GOAL OF THE EXERCISE: The stretch wanted below opens at the line containing "- program: = p.ParseProgram()" and closes at the line containing "program := p.ParseProgram()". Please return it exactly, with no other lines.

-- -- --

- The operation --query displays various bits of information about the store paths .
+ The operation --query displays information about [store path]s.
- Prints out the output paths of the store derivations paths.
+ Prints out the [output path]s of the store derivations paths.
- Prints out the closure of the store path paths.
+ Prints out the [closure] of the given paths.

-- -- --

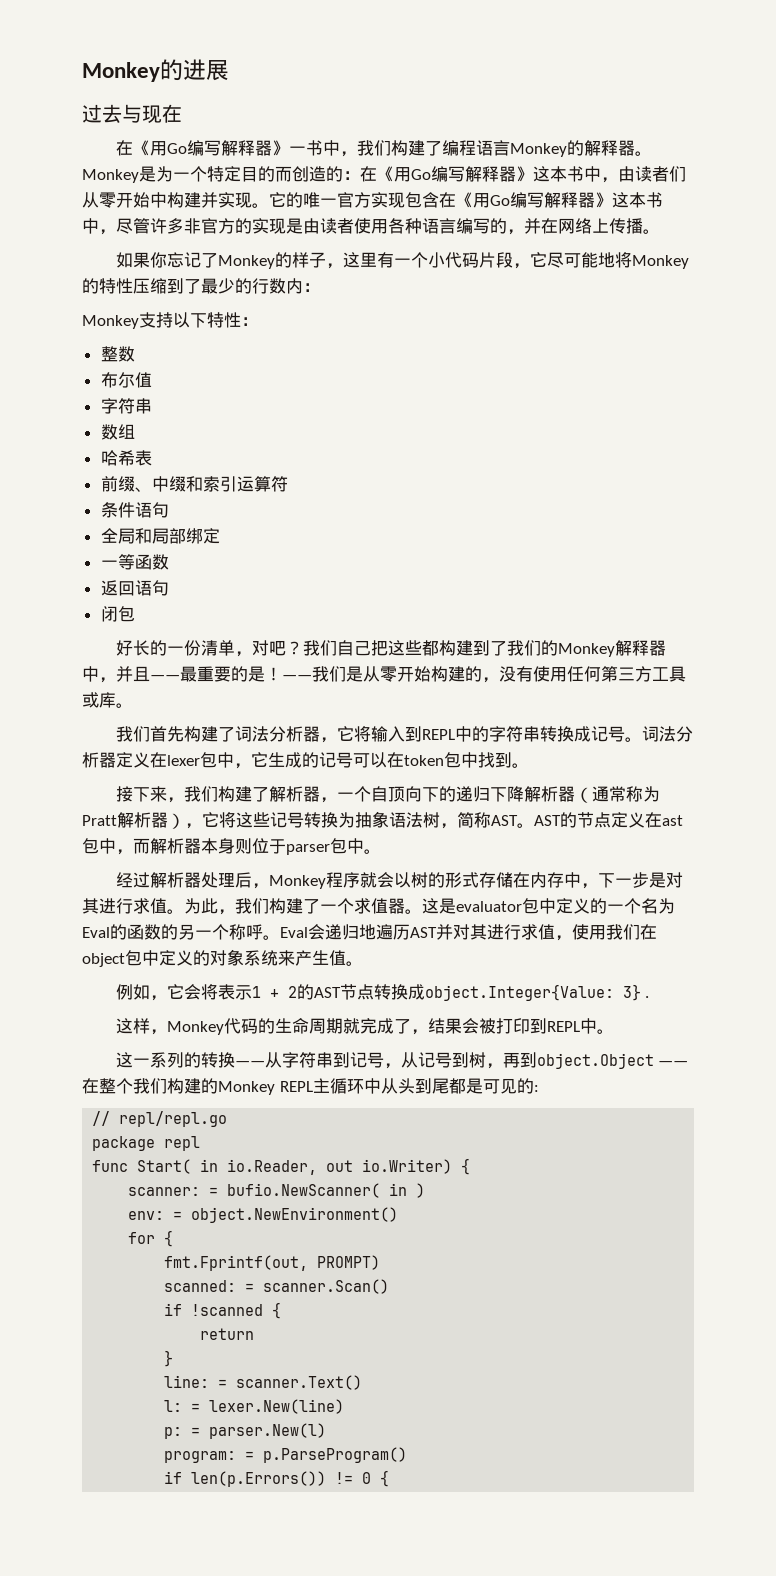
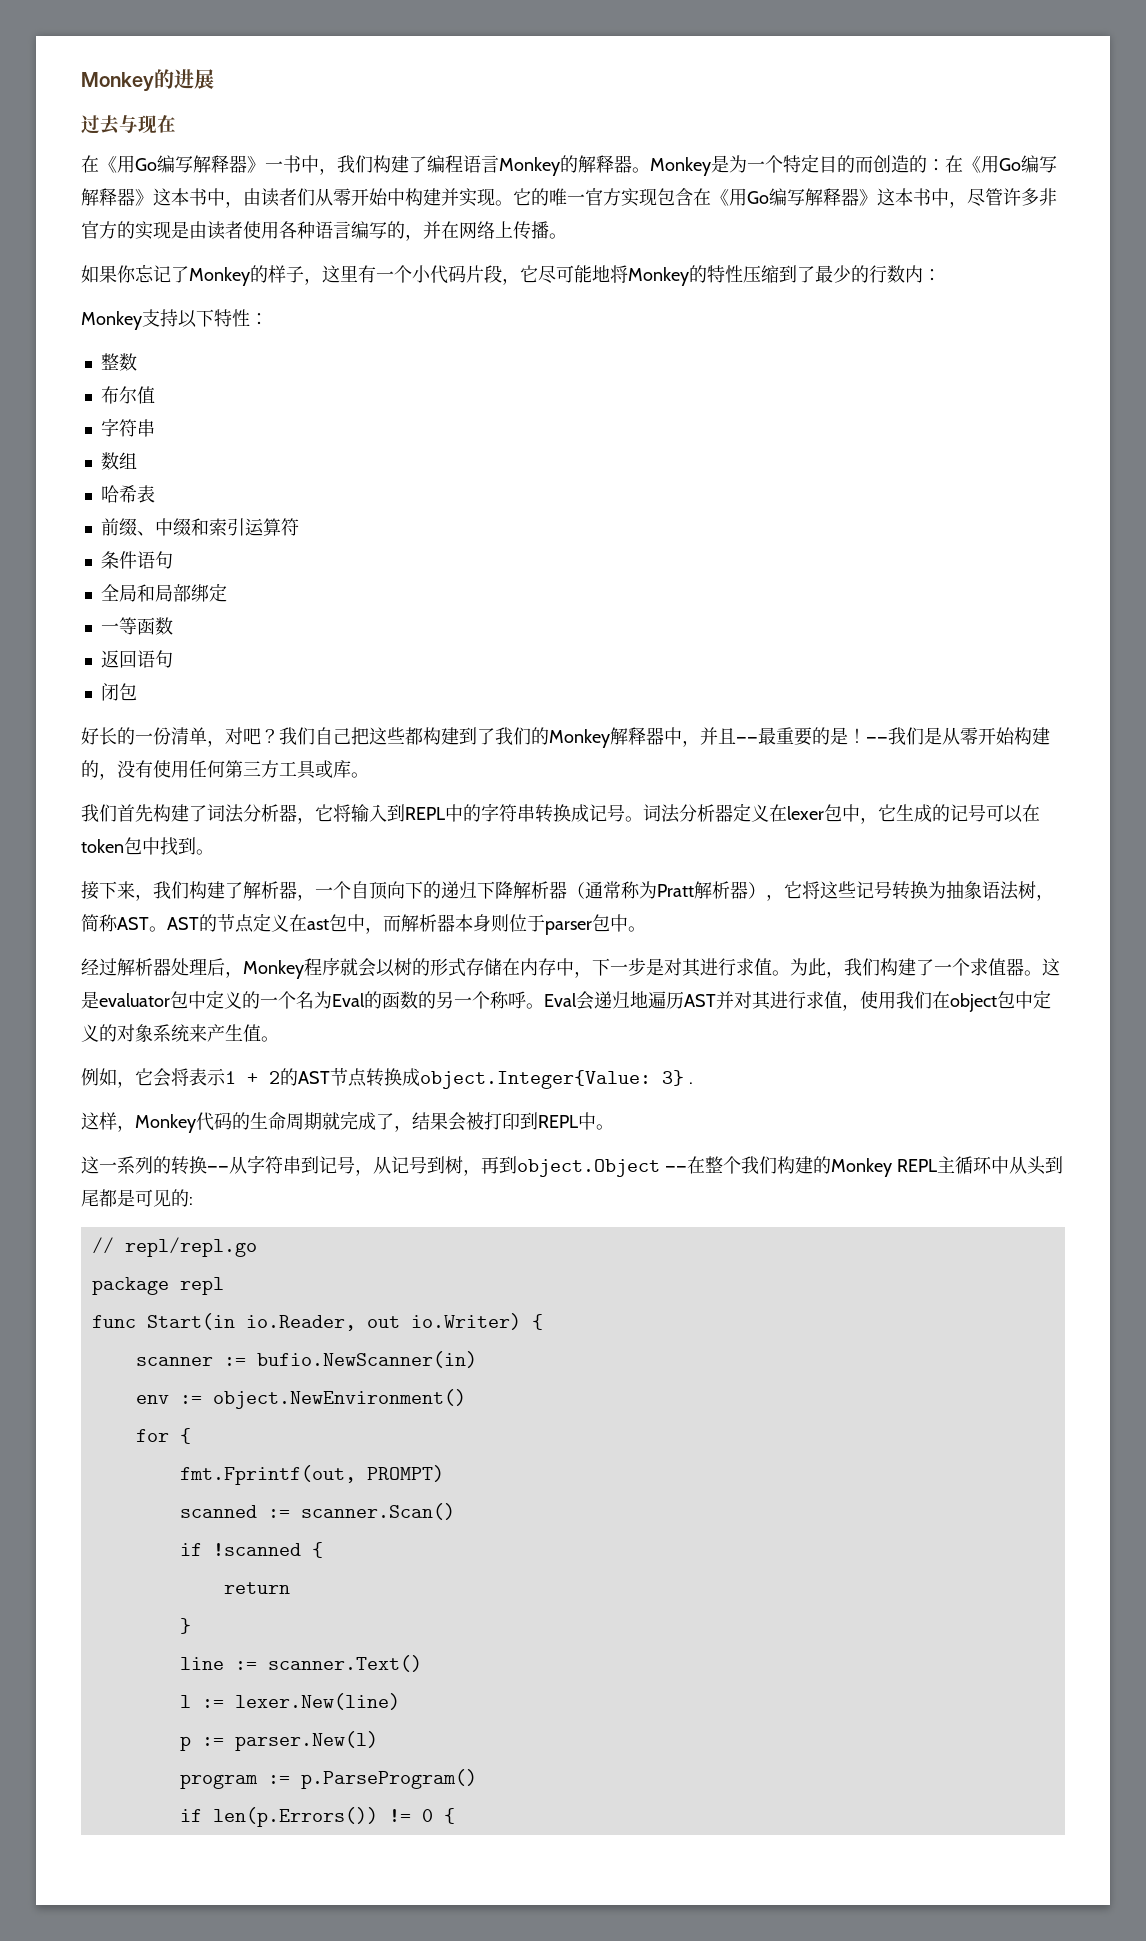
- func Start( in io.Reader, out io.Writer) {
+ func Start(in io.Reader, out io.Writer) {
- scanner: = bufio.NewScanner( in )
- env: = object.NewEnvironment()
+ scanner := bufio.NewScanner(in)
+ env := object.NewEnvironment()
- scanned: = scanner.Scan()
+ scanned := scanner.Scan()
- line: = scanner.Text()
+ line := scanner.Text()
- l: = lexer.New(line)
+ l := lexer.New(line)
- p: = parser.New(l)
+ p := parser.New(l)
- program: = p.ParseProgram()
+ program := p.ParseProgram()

-- -- --

ANSWER SPACE:
- program: = p.ParseProgram()
+ program := p.ParseProgram()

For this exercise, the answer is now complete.